Le 13 juillet 1973 arrivait dans les bacs ce premier opus d’un tout nouveau groupe qui allait marquer de son empreinte l’histoire du rock : Queen.
Dès son premier album, Queen pose les bases de ce qui va faire son succès : la personnalité charismatique de son leader Freddie Mercury qui signe la moitié des morceaux (5 sur 10) et s’impose comme une voix avec qui il va falloir compter, les orchestrations complexes à la guitare de Brian May qui de son côté compose presque autant que Mercury (4 sur 10), les performances vocales suraiguës du batteur Roger Taylor par ailleurs auteur d’un titre, et enfin l’apport indéniable du discret John Deacon qui même s’il ne compose pas encore, délivre des lignes de basse mémorables. Tout est en place, il n’y a plus qu’à attendre le succès qui tend les bras.
Mais le succès ne vient pas tout de suite. Le single Keep Yourself Alive de May qui ouvre l’album ne perce pas vraiment, et l’album ne parvient pas à figurer dans les charts britanniques dès sa parution. Pourtant, le fameux riff gorgé de phasing et le refrain accrocheur avaient tout pour séduire le public. Les voix qui s’entremêlent forgent dès le début du groupe l’identité vocale de Mercury, tandis que le solo qui empile les couches de guitare annonce déjà les futures partitions d’anthologie de Brian May.
Il faudra attendre le mois de mars 1974 et le succès du deuxième album du groupe, Queen II, pour que ce premier album réussisse à se hisser, mais peine à s’y maintenir, se contentant d’une 37e place. Réédité à la suite de l’énorme succès de A Night at the Opera et du single Bohemian Rhapsody entre la fin d’année 1975 et le début de l’année 1976, Queen se classe plus durablement dans les charts britanniques et parvient à y atteindre la 24e place. Autre élément qui renverra rétrospectivement à ce premier opus : le single du deuxième album sera Seven Seas Of Rhye en version chantée, mais qui figure ici uniquement en instrumental.

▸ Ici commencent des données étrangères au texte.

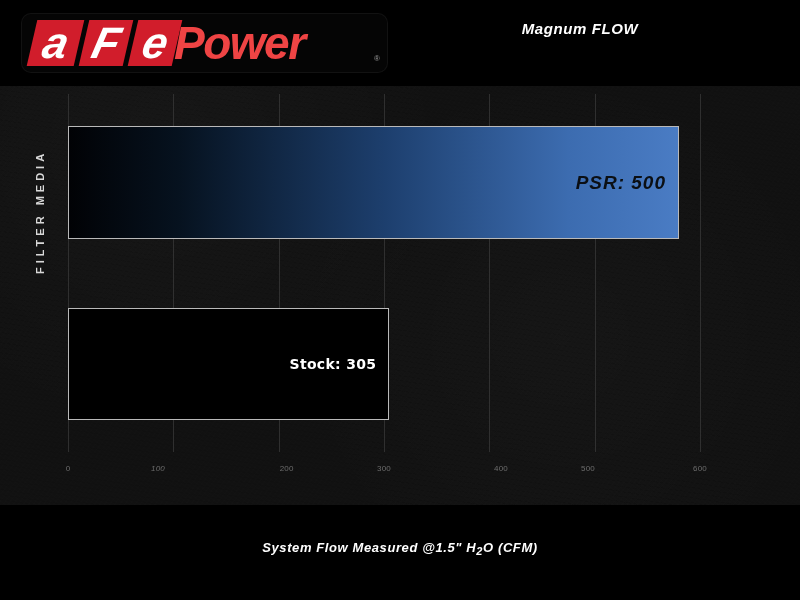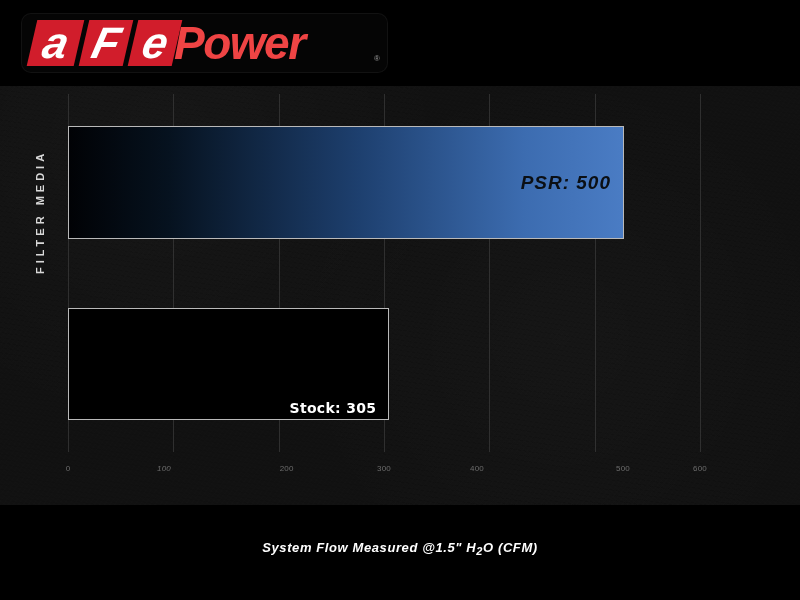"Magnum FLOW" div { html: none -> <div>Magnum FLOW</div> }
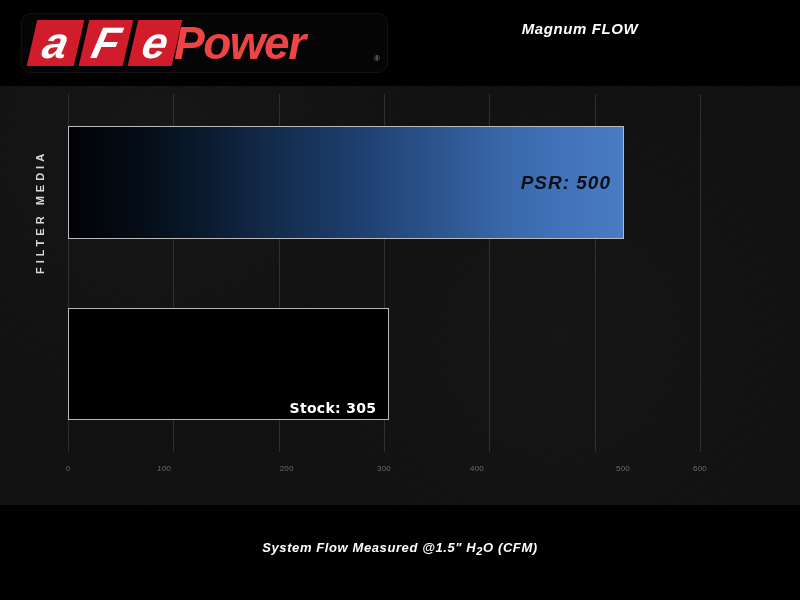"PSR: 500" div.bar { width: 556px -> 611px }
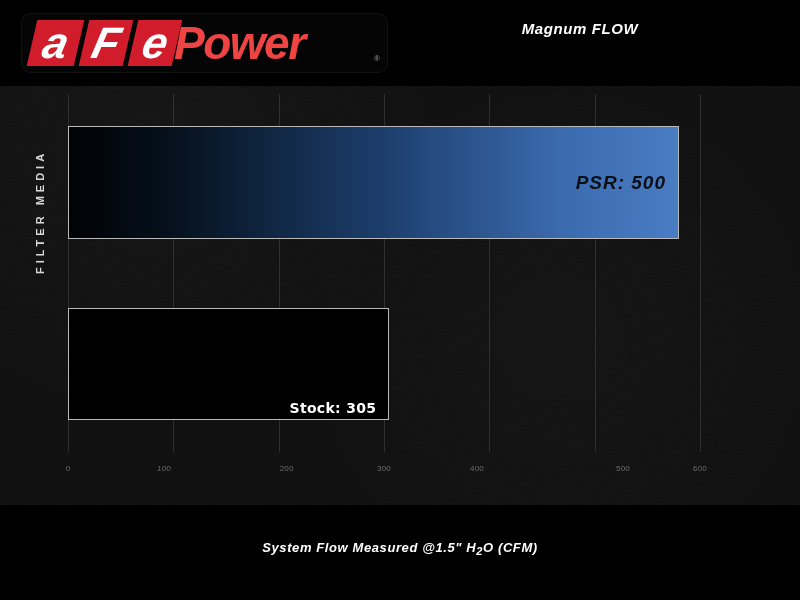"Stock: 305" #label-stock { margin-top: 44px -> none }
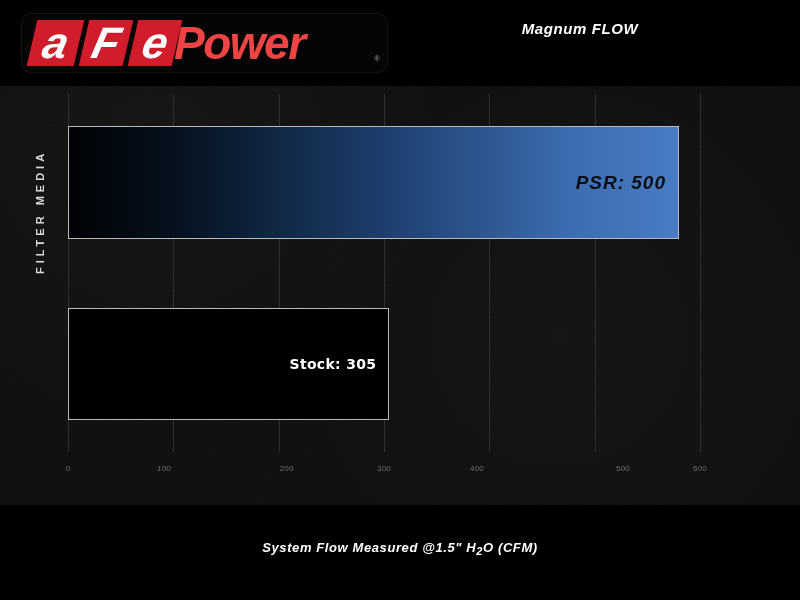"100" div.x-tick { left: 96px -> 90px }
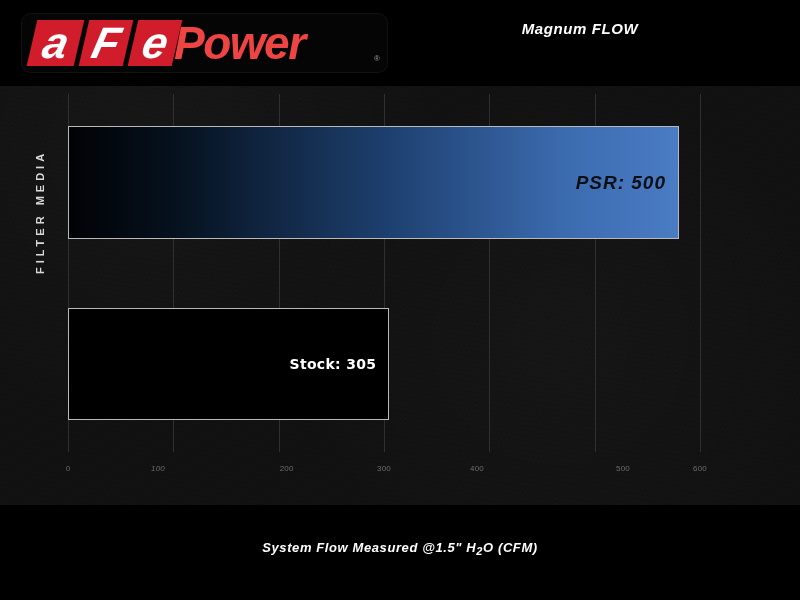"400" div.x-tick { left: 409px -> 433px }
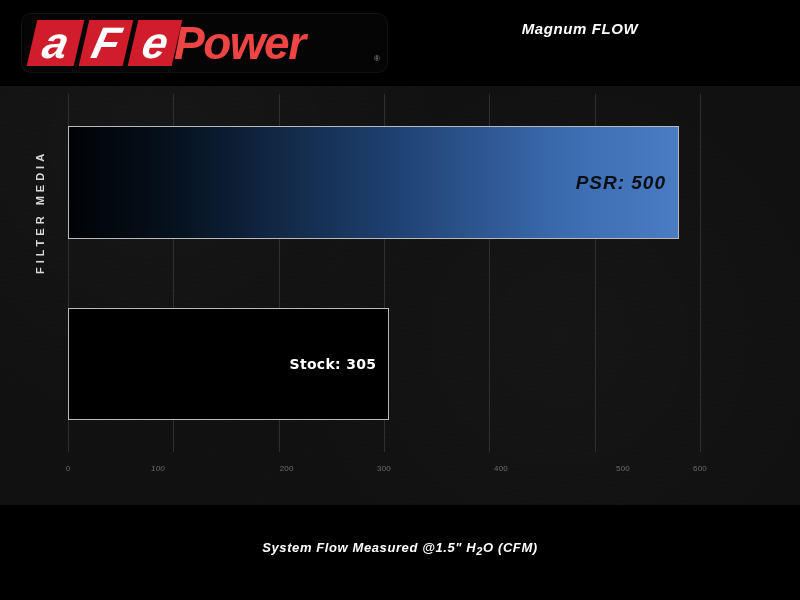"500" div.x-tick { left: 555px -> 520px }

Ce n’est donc qu’après coup que le public le redécouvrira alors que tout ce qui contribue au style de Queen figure déjà dans ce premier album.
La ballade Doing All Right qui date de Smile, le précédent groupe de May et Taylor, combine de superbes harmonies vocales avec un passage central nettement plus hard-rock, Great King Rat, My Fairy King et Jesus sont parsemés de références bibliques et de légendes à mi-chemin entre le mystique et l’heroic fantasy avec des parties de chant hallucinantes, Son and Daughter verse dans le hard-rock façon Led Zeppelin avec son riff gras et pesant, The Night Comes Down offre une deuxième ballade, très riche harmoniquement, Modern Times Rock n Roll accélère le tempo à son paroxysme et pousse la voix de Taylor dans ses retranchements.
Quant au second single, Liar, il préfigure lui aussi les futurs chefs-d’œuvre du groupe : riff de guitare iconique et intro à l’ambiance classic-rock, ruptures de tons et de rythmes dans le plus pur style progressif, chant lyrique et habité, chœurs typiques entre gospel et chants ethniques, et même un solo de basse ! Tout le Queen en devenir est présent dans ce titre.
Même s’il n’atteint pas la perfection des albums mythiques à suivre, ce premier opus de Queen annonce déjà clairement la couleur d’un style musical hors du commun. Un disque à redécouvrir, sorti il y a tout juste 50 ans aujourd’hui.